Givhan explained that she had always been interested in writing and eventually settled on studying journalism, which she called “both a light and an amplifier for stories that get lost in the shadows or are muffled into near silence.”

She said that in the same way dedicated journalists aim to keep watch over the functioning of democracy, the graduates also have a special role using their lever of powers — institutional, financial, social and artistic.

“Use that to build bridges to help others reach their full capacity,” she said. “Use it to construct safety nets to catch strivers when they have a misstep and fall. Use it to hold those in public service to the highest standards, allow them to change their mind when the circumstances evolve, but to not let them lose sight of their moral compass.

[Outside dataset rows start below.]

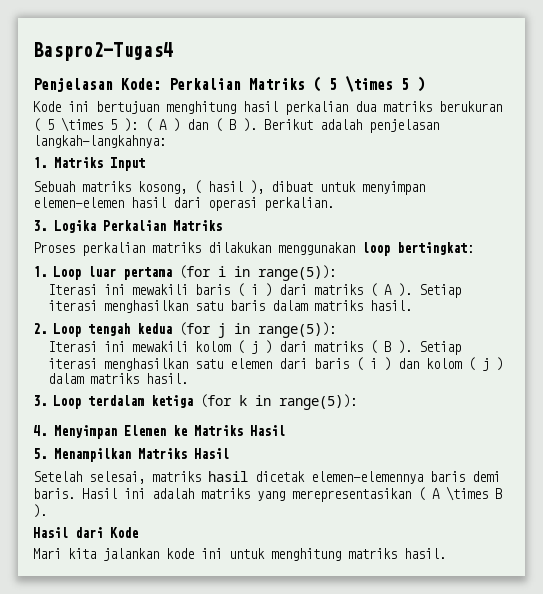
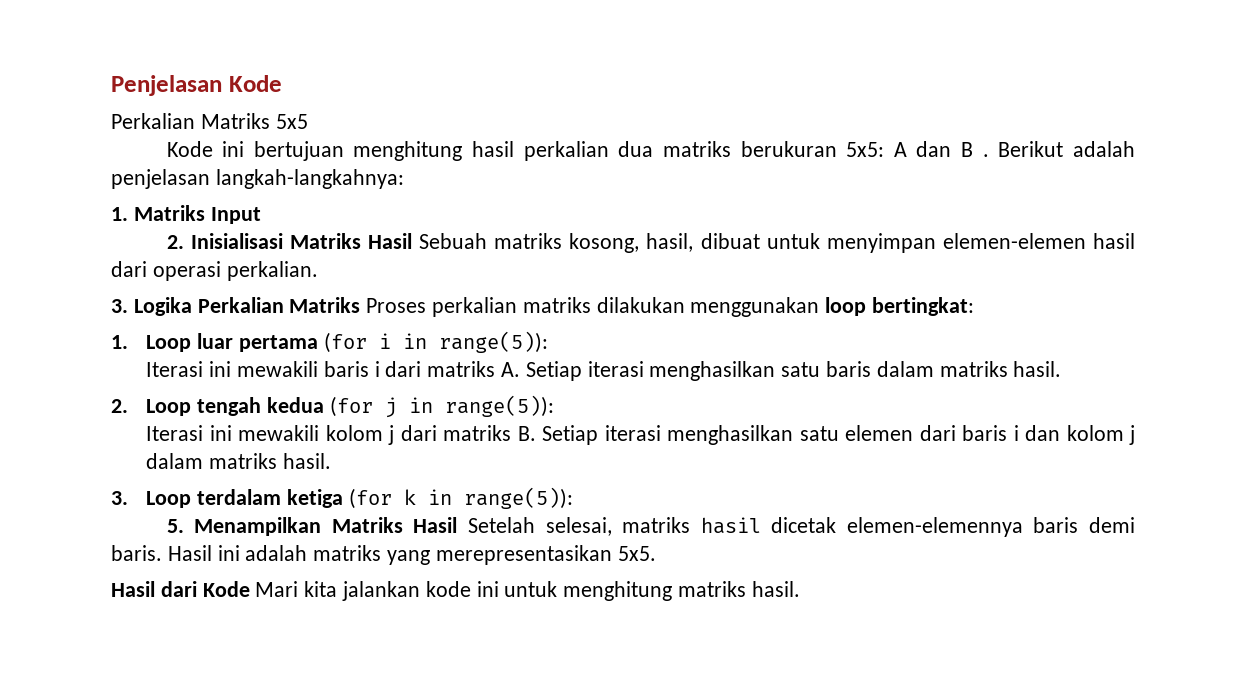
- Baspro2-Tugas4
- Penjelasan Kode: Perkalian Matriks ( 5 \times 5 )
+ Penjelasan Kode
+ Perkalian Matriks 5x5
- Kode ini bertujuan menghitung hasil perkalian dua matriks berukuran ( 5 \times 5 ): ( A ) dan ( B ).
+ Kode ini bertujuan menghitung hasil perkalian dua matriks berukuran 5x5: A dan B .
- Sebuah matriks kosong, ( hasil ), dibuat untuk menyimpan elemen-elemen hasil dari operasi perkalian.
+ 2. Inisialisasi Matriks Hasil Sebuah matriks kosong, hasil, dibuat untuk menyimpan elemen-elemen hasil dari operasi perkalian.
- 3. Logika Perkalian Matriks
- Proses perkalian matriks dilakukan menggunakan loop bertingkat:
+ 3. Logika Perkalian Matriks Proses perkalian matriks dilakukan menggunakan loop bertingkat:
- Iterasi ini mewakili baris ( i ) dari matriks ( A ). Setiap iterasi menghasilkan satu baris dalam matriks hasil.
+ Iterasi ini mewakili baris i dari matriks A. Setiap iterasi menghasilkan satu baris dalam matriks hasil.
- Iterasi ini mewakili kolom ( j ) dari matriks ( B ). Setiap iterasi menghasilkan satu elemen dari baris ( i ) dan kolom ( j ) dalam matriks hasil.
+ Iterasi ini mewakili kolom j dari matriks B. Setiap iterasi menghasilkan satu elemen dari baris i dan kolom j dalam matriks hasil.
- 4. Menyimpan Elemen ke Matriks Hasil
- 5. Menampilkan Matriks Hasil
- Setelah selesai, matriks hasil dicetak elemen-elemennya baris demi baris.
+ 5. Menampilkan Matriks Hasil Setelah selesai, matriks hasil dicetak elemen-elemennya baris demi baris.
- Hasil ini adalah matriks yang merepresentasikan ( A \times B ).
+ Hasil ini adalah matriks yang merepresentasikan 5x5.
- Hasil dari Kode
- Mari kita jalankan kode ini untuk menghitung matriks hasil.
+ Hasil dari Kode Mari kita jalankan kode ini untuk menghitung matriks hasil.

“Use your allegiance to research, data and analysis to keep those who are fearful and frustrated from succumbing to their emotions. And use your emotional intelligence to help write the country’s next chapters with ambition, artistry and grace.”

Watch a video of the 2024 Rackham Graduate Exercises.

President Santa J. Ono also addressed the graduates, expressing his hope that they look back on their time at U-M fondly.

“The lessons you’ve learned, the relationships you’ve nurtured, and the experiences you’ve embraced have set the stage for your future endeavors,” he said. “As we navigate through an increasingly complex world, the expertise that you have earned here will be more important than ever.”

Rackham Dean Michael Solomon said that, in preparing his remarks, he paid a visit to the Bentley Historical Library to research commencement addresses dating back to 1878 and noticed two shared themes through the years.

“One is that speakers have called upon you as graduates to address challenges, both timeless and emergent,” he said. “The second is their universal recognition of the significance of your individual achievements. Indeed, commencement is a moment — in fact, the moment — in which you are publicly recognized for what you have achieved.”